DATA EXTRACT:

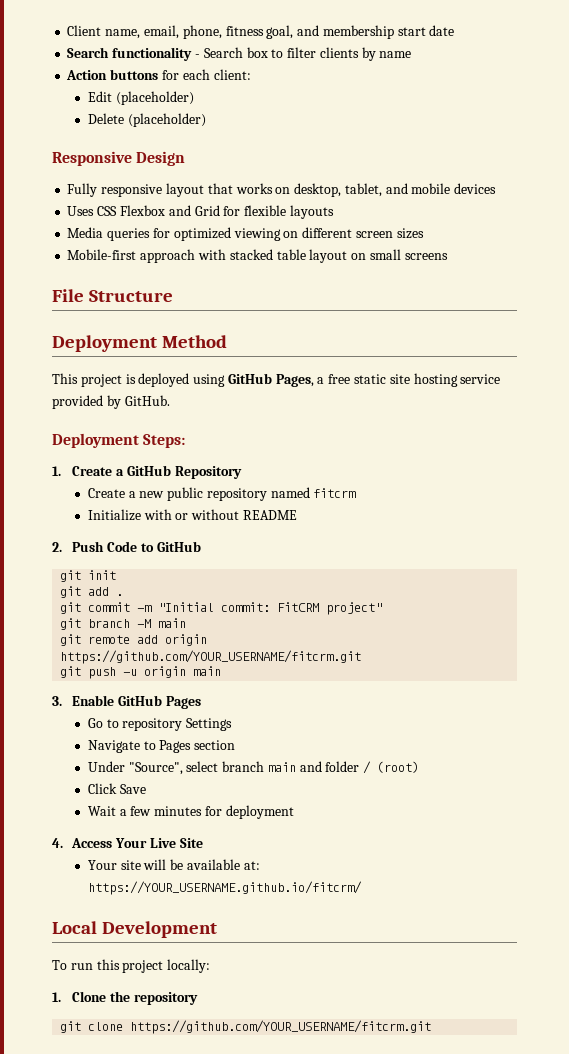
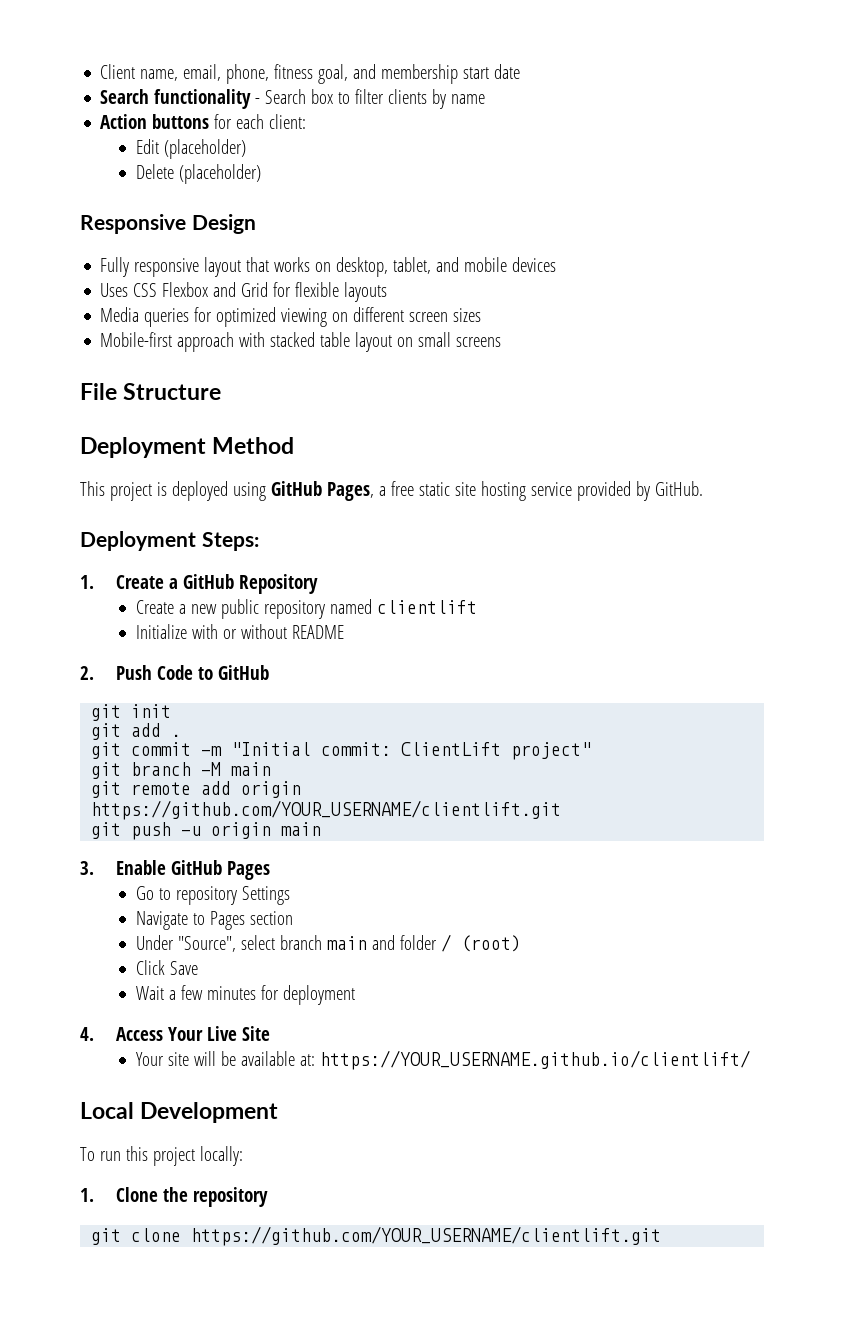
- Create a new public repository named fitcrm
+ Create a new public repository named clientlift
- git commit -m "Initial commit: FitCRM project"
+ git commit -m "Initial commit: ClientLift project"
- git remote add origin https://github.com/YOUR_USERNAME/fitcrm.git
+ git remote add origin https://github.com/YOUR_USERNAME/clientlift.git
- Your site will be available at: https://YOUR_USERNAME.github.io/fitcrm/
+ Your site will be available at: https://YOUR_USERNAME.github.io/clientlift/
- git clone https://github.com/YOUR_USERNAME/fitcrm.git
+ git clone https://github.com/YOUR_USERNAME/clientlift.git

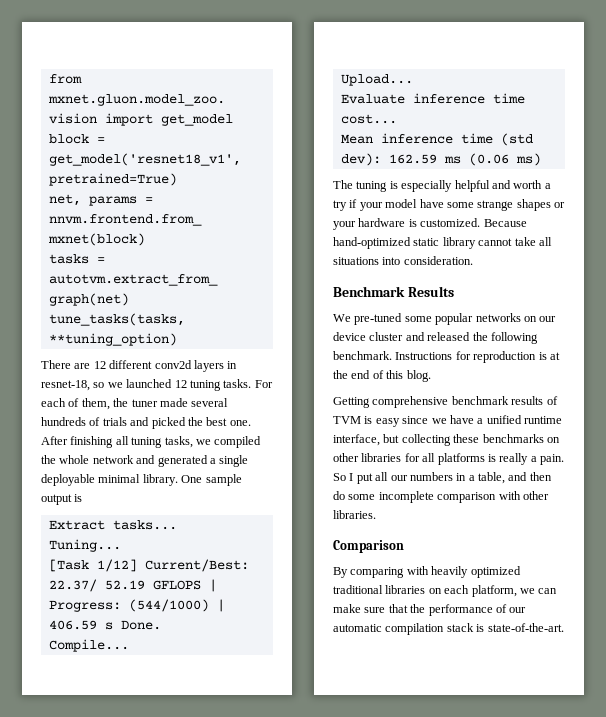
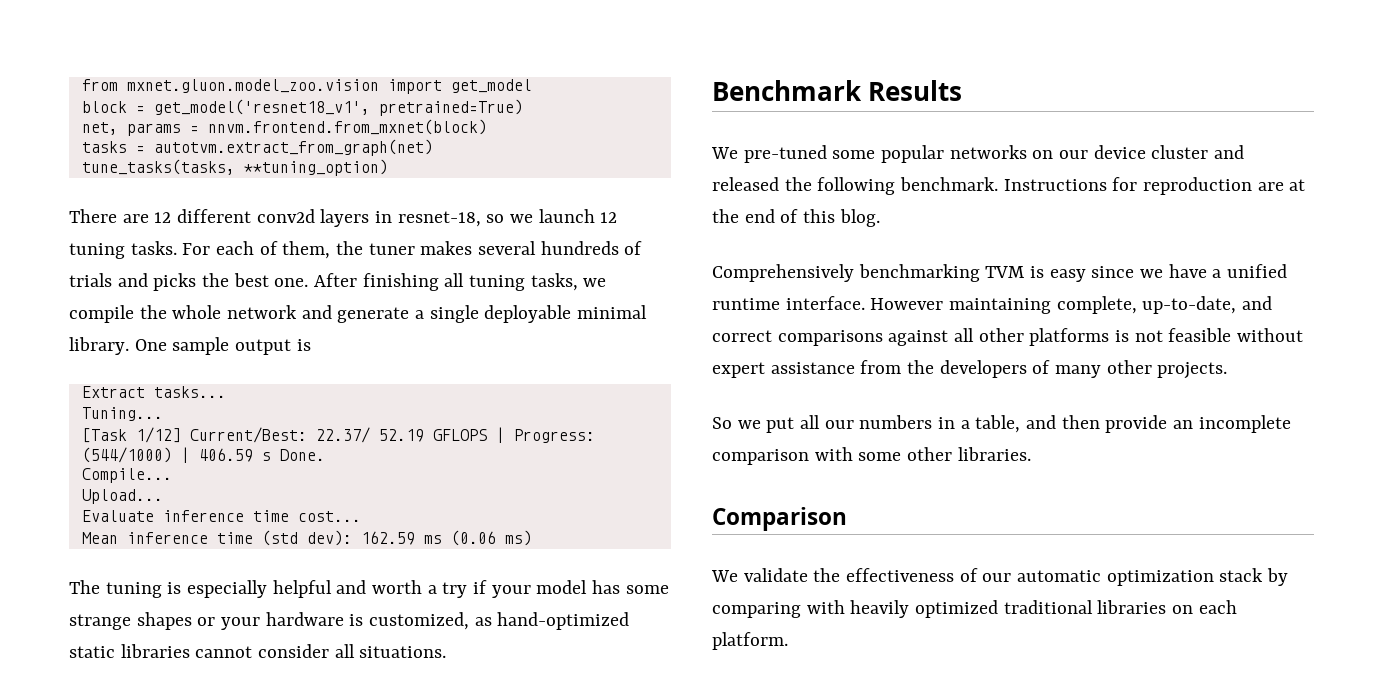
- There are 12 different conv2d layers in resnet-18, so we launched 12 tuning tasks.
+ There are 12 different conv2d layers in resnet-18, so we launch 12 tuning tasks.
- For each of them, the tuner made several hundreds of trials and picked the best one.
+ For each of them, the tuner makes several hundreds of trials and picks the best one.
- After finishing all tuning tasks, we compiled the whole network and generated a single deployable minimal library.
+ After finishing all tuning tasks, we compile the whole network and generate a single deployable minimal library.
- The tuning is especially helpful and worth a try if your model have some strange shapes or your hardware is customized. Because hand-optimized static library cannot take all situations into consideration.
+ The tuning is especially helpful and worth a try if your model has some strange shapes or your hardware is customized, as hand-optimized static libraries cannot consider all situations.
- Instructions for reproduction is at the end of this blog.
+ Instructions for reproduction are at the end of this blog.
- Getting comprehensive benchmark results of TVM is easy since we have a unified runtime interface, but collecting these benchmarks on other libraries for all platforms is really a pain. So I put all our numbers in a table, and then do some incomplete comparison with other libraries.
+ Comprehensively benchmarking TVM is easy since we have a unified runtime interface. However maintaining complete, up-to-date, and correct comparisons against all other platforms is not feasible without expert assistance from the developers of many other projects.
+ So we put all our numbers in a table, and then provide an incomplete comparison with some other libraries.
- By comparing with heavily optimized traditional libraries on each platform, we can make sure that the performance of our automatic compilation stack is state-of-the-art.
+ We validate the effectiveness of our automatic optimization stack by comparing with heavily optimized traditional libraries on each platform.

TASK OBJECTIVE:
The answer must consist of each line from the entries that contains the string "network".

SOLUTION FOR THIS PROBLEM:
- After finishing all tuning tasks, we compiled the whole network and generated a single deployable minimal library.
+ After finishing all tuning tasks, we compile the whole network and generate a single deployable minimal library.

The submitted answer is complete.